Former NSW Premier Gladys Berejiklian was also taken to task for some doublespeak.
She did a "double adverb with pike" when Sky News asked whether she would consider incentives for vaccinations.
"Absolutely potentially," she said.
Dr James suggested words mattered.
"When facing our worst public health crisis in a century, plain language is critical so the public understand what is happening and what they need to do," he said.
"Yet too often the language was unclear".
2021 was another bad year for euphemism, doublespeak and spin.
Amazon instructed its workers to become "industrial athletes".
Academics suggested we start saying "negative encounter" instead of "shark attack", and police reported on an encounter with "an edged weapon" (a knife).

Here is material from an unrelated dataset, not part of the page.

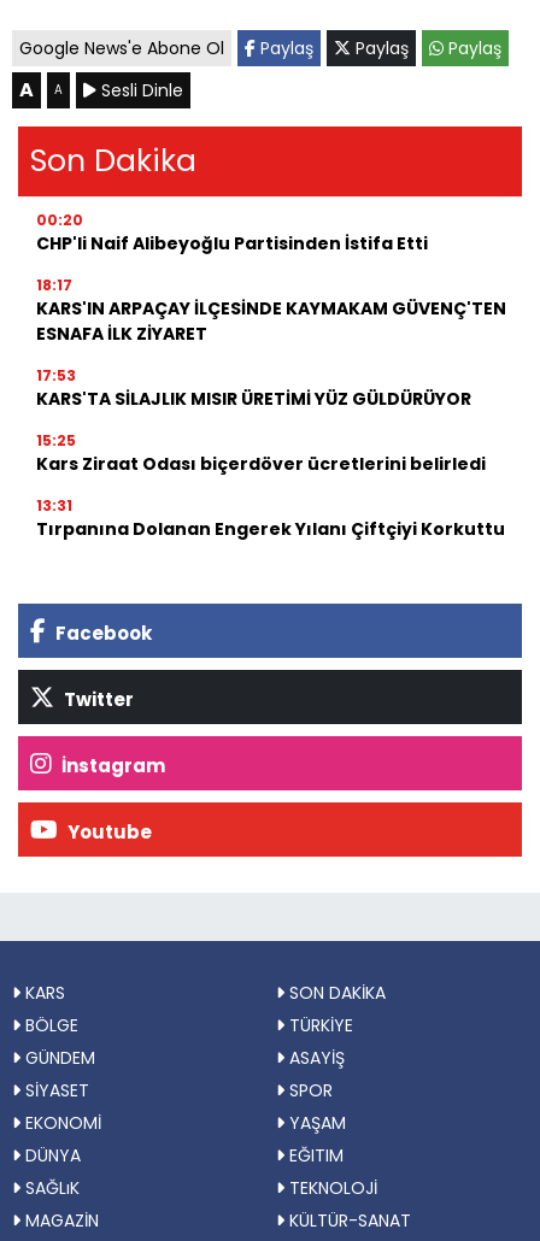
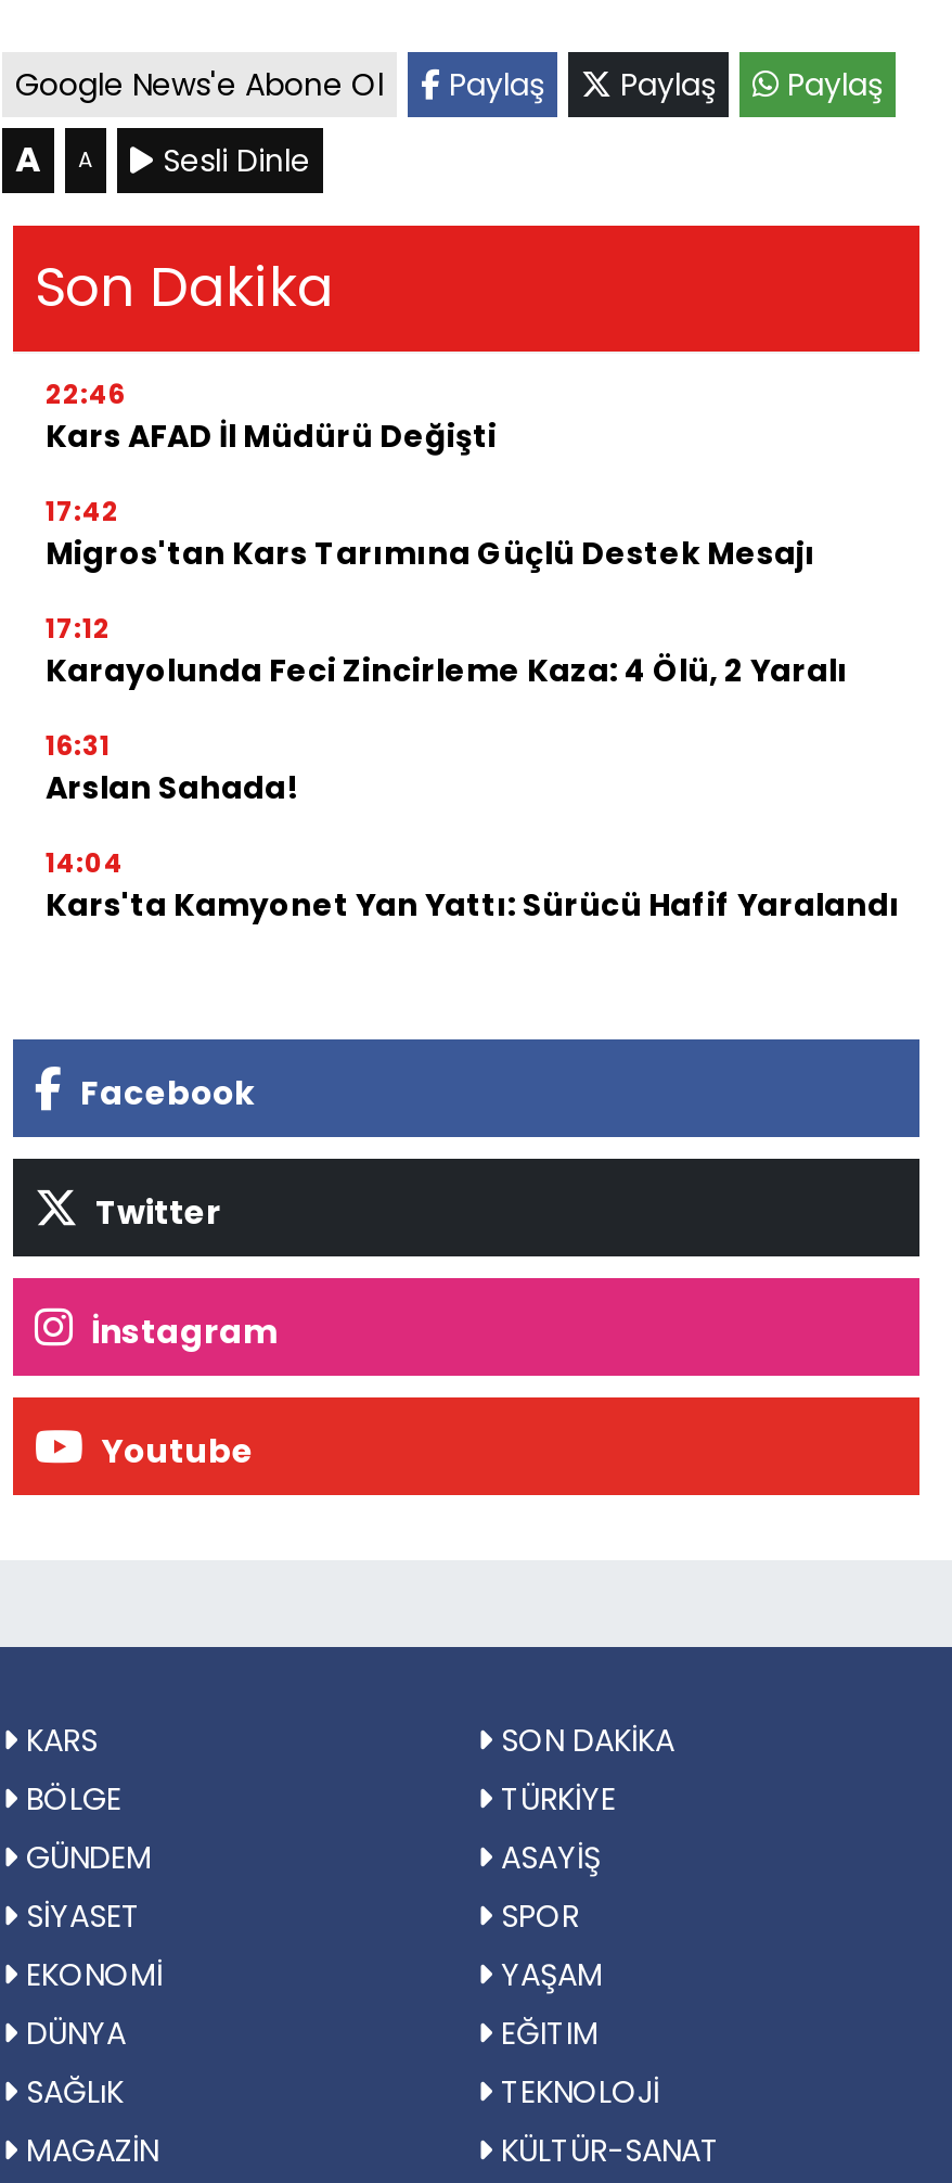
[36,209,428,255] 00:20 | CHP'li Naif Alibeyoğlu Partisinden İstifa Etti -> [46,374,497,457] 22:46 | Kars AFAD İl Müdürü Değişti
[36,274,506,345] 18:17 | KARS'IN ARPAÇAY İLÇESİNDE KAYMAKAM GÜVENÇ'TEN | ESNAFA İLK ZİYARET -> [46,492,815,574] 17:42 | Migros'tan Kars Tarımına Güçlü Destek Mesajı
[36,364,471,410] 17:53 | KARS'TA SİLAJLIK MISIR ÜRETİMİ YÜZ GÜLDÜRÜYOR -> [46,609,848,691] 17:12 | Karayolunda Feci Zincirleme Kaza: 4 Ölü, 2 Yaralı
[36,430,486,475] 15:25 | Kars Ziraat Odası biçerdöver ücretlerini belirledi -> [46,726,299,808] 16:31 | Arslan Sahada!
[36,495,505,540] 13:31 | Tırpanına Dolanan Engerek Yılanı Çiftçiyi Korkuttu -> [46,843,900,925] 14:04 | Kars'ta Kamyonet Yan Yattı: Sürücü Hafif Yaralandı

"It's one thing to overdress the language to make something sound fancier than it is," Dr James said. "But when it starts to deliberately mislead, there is a serious ethical concern."
The foundation's list also highlighted some of the latest jargon and Frankenwords, ranging from Metaverse and non-fungible token ("the latest crypto phenomenon to go mainstream") to gooder and besterest.
"Corporations will always push the language to make something sound more exciting or try to get our attention," Dr James said. "But sometimes it just gets too fancy to understand, and in other cases commits clear crimes against the English language."
Our teenagers contributed "cheugy" and "bussin" to the list.
"Cheugy" means that something is out of style or no longer fashionable, as in: "Those uggs are lowkey cheugy".
A more perplexing example is the use of "bussin" for something good - but only apparently applied to food: "this burger is bussin".
Lady Gaga received the award for Mixed Metaphor of the Year for "I felt a pin drop in my stomach".
The singer embraced method acting as the Gucci heiress who murdered Maurizio Gucci in the movie House of Gucci.
When she later drove past the scene of the crime, she felt as though she'd really killed someone. In the stomach. With pins. "I drove by where Maurizio was shot and I felt a pin drop in my stomach because I was so in my character, and I thought: 'What have I done?"," she said.
The Non-Apology of the Year went to a beauty company which made this dubious concession: "Failing to deliver information in a precise way".
The beauty company touting its green credentials launched a new product labelled in large all caps with "HELLO I'M PAPER BOTTLE". It was a standard plastic bottle wrapped in paper.
When challenged, the company said: "We used the term 'paper bottle' to explain the role of the paper label surrounding the bottle," The Korea Times reported.
"We overlooked the possibility that the naming could mislead people to think the whole packaging is made of paper.
"We apologise for failing to deliver information in a precise way."
We used to call this "not telling the truth".